Sacha didn’t have an answer to that.
“Of course, there is another way out,” Morgaunt said, quite casually. “You could hand yourself over to the police and confess to having set the fire yourself.”
“What?” Sacha yelped.
“It’s what the dybbuk would have done if it had succeeded in killing you. Your stubbornness on that front has caused me a great deal of inconvenience. Still, I think the situation is salvageable. And if you examine all your options, you’ll see that it’s by far the most humane solution. Wolf will be disgraced, of course. But at least he’ll be alive. And what’s more, I won’t be forced to make an example of your unfortunate family.”
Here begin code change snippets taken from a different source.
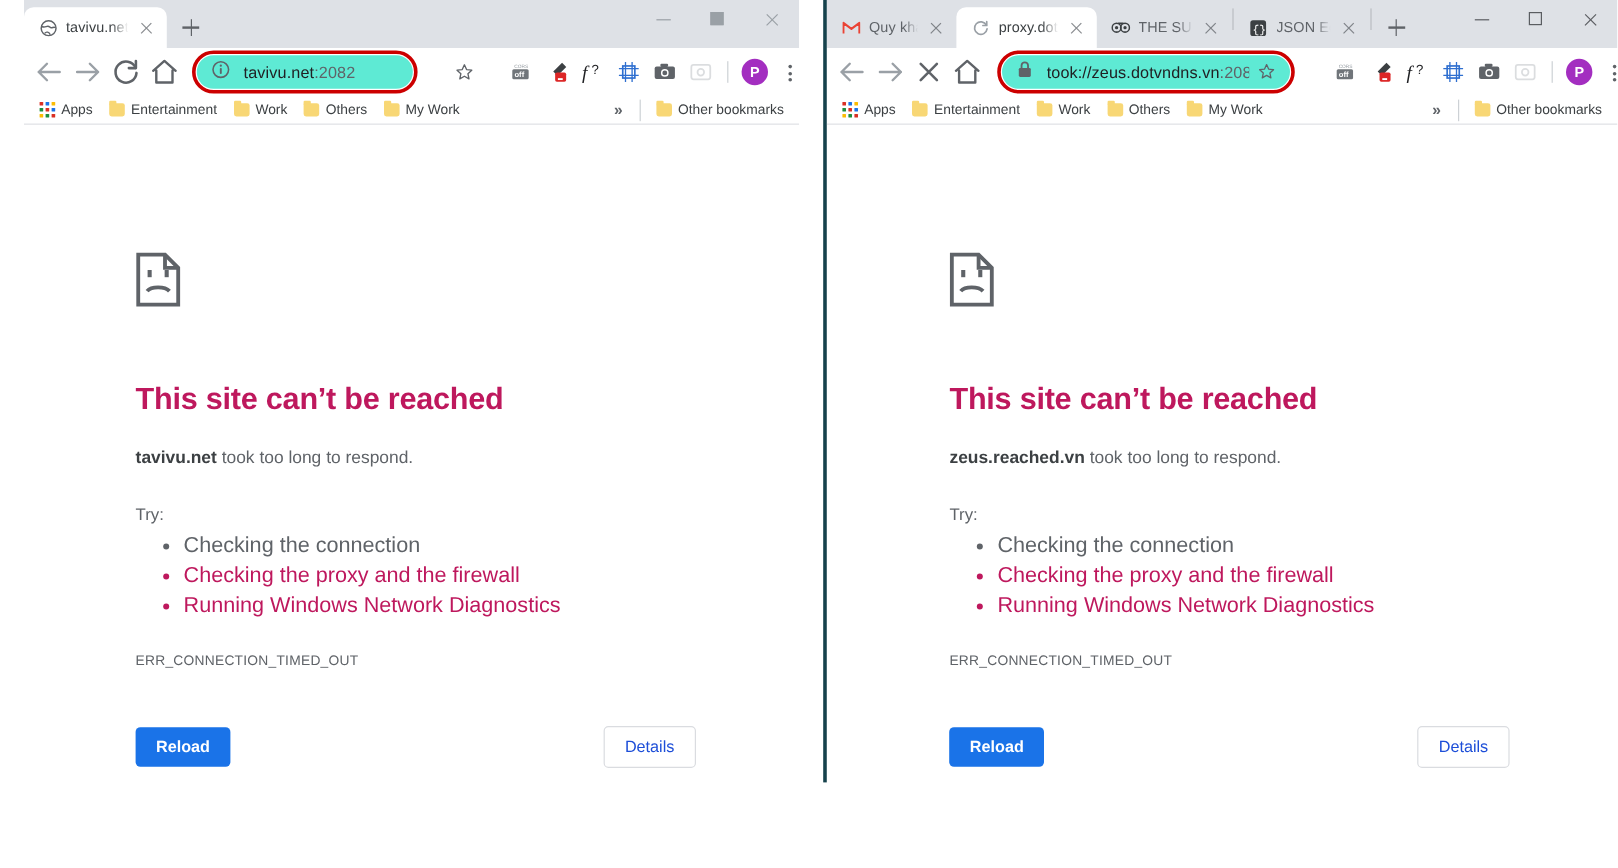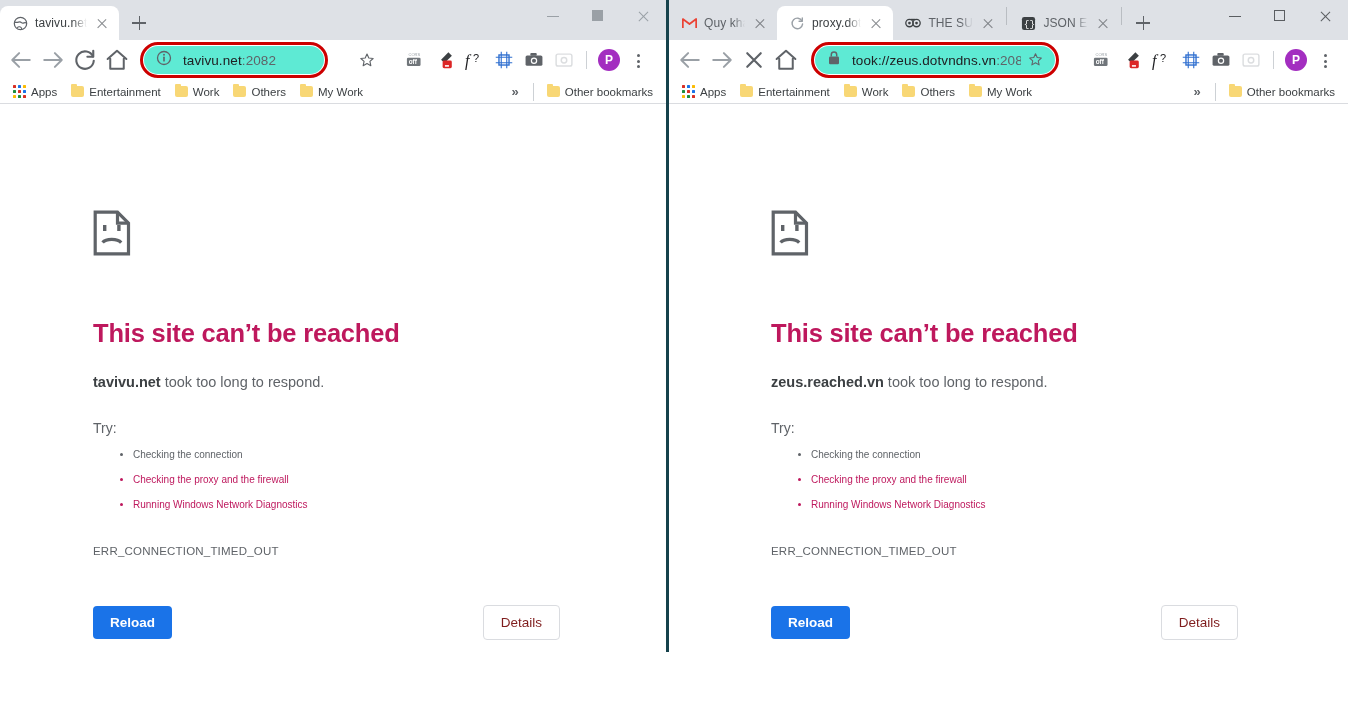"tavivu.net" .window { margin-left: none -> 20px }
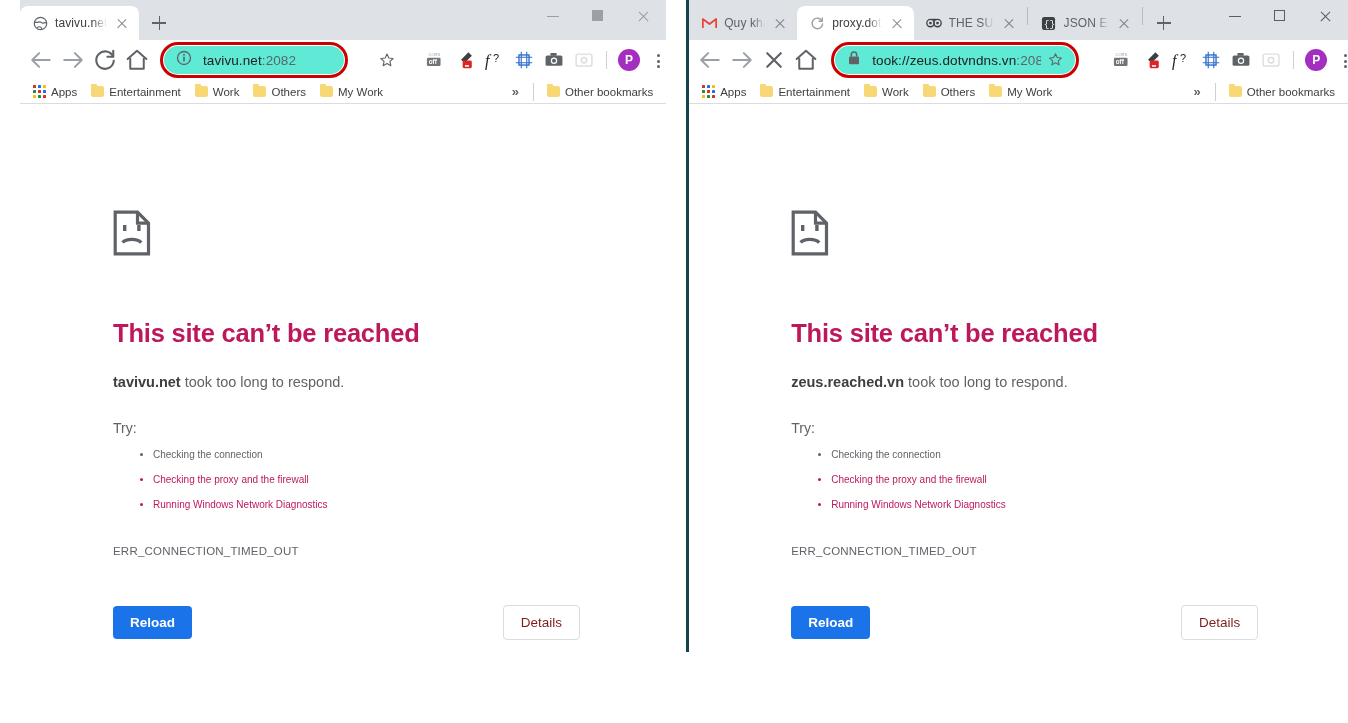"Checking the connection" .err li { font-size: 10px -> 18px }
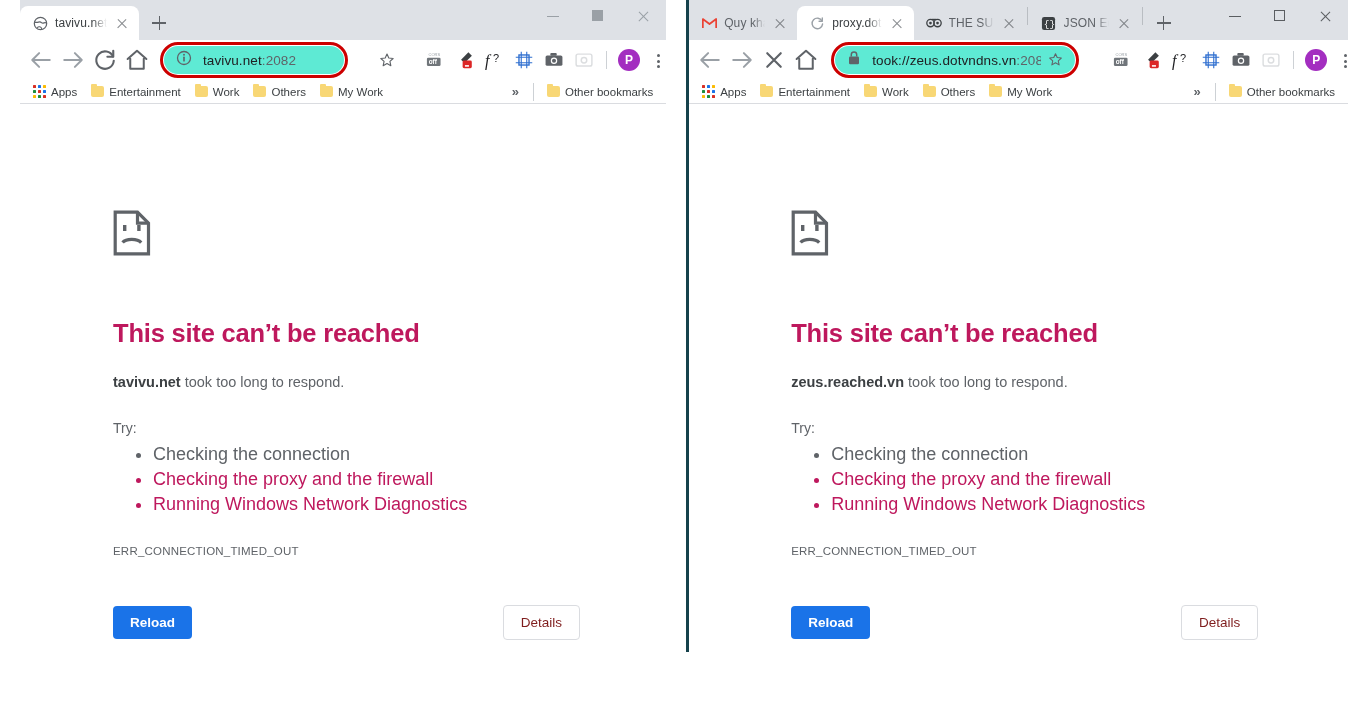"Details" .btn-details { color: #7f1d1d -> #1d4ed8 }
It was odd how Sacha saw the full force of Morgaunt’s personality only now, when he spoke through another man’s body. A less honest man would have flattered Sacha. A less honest man would have pretended that Wolf wouldn’t be fired in disgrace. A less honest man would have told him all about the power he would give him and the wonderful things he would do for his family. But Morgaunt didn’t stoop to that. He just laid out his plans, logical as clockwork, and made Sacha see that he had no choice but to follow them.
Sacha searched desperately for a way out of the trap. Morgaunt waited for him to think the problem through with the patience of a chess player who has worked out all the moves and knows with mathematical certainty that he will win no matter what his opponent does. When Sacha opened his mouth to give Morgaunt an answer, he still wasn’t sure himself what he was going to say.
And he never did find out. Because at that moment Lily Astral burst into the theater at the head of a rescue crew that included Inquisitor Wolf, Philip Payton, Teddy Roosevelt, Harry Houdini, and half a dozen plainclothes Inquisitors.
A cool breeze seemed to waft into the theater with them. Sacha felt his head clear and his breath come easier. Suddenly Morgaunt’s ruthless logic seemed much less convincing. But Morgaunt was far from finished.
As the rescuers dashed into the theater, he drew down the flames that crackled overhead — just as Sacha had seen him draw magic out of thin air back in his library — and flung them straight at Wolf.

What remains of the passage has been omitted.